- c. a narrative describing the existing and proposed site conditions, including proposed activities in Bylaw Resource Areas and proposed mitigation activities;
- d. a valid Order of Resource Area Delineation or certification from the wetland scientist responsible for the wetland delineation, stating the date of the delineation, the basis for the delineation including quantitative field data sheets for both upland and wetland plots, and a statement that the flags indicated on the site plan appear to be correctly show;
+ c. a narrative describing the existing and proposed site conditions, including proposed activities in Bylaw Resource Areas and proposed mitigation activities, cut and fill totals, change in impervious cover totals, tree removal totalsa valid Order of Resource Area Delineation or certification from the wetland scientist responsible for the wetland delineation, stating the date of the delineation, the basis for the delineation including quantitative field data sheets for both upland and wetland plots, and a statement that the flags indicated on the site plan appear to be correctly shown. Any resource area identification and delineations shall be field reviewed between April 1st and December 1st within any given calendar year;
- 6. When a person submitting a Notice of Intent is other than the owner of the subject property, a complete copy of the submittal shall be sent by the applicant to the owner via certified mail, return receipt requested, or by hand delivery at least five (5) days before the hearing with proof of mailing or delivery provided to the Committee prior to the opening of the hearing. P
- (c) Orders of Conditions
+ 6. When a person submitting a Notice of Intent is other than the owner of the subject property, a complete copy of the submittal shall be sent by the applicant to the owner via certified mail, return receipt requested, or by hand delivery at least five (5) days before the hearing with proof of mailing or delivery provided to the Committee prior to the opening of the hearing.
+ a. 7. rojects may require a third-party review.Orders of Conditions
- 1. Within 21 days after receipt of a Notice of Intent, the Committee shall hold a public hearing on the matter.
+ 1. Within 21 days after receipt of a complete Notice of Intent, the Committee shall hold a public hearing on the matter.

──────────

**TASK TO CARRY OUT**
Output only the lines from the one with "review.Orders of Conditions" through the last line of the entries above; please keep them exact.

**SOLUTION**
+ a. 7. rojects may require a third-party review.Orders of Conditions
- 1. Within 21 days after receipt of a Notice of Intent, the Committee shall hold a public hearing on the matter.
+ 1. Within 21 days after receipt of a complete Notice of Intent, the Committee shall hold a public hearing on the matter.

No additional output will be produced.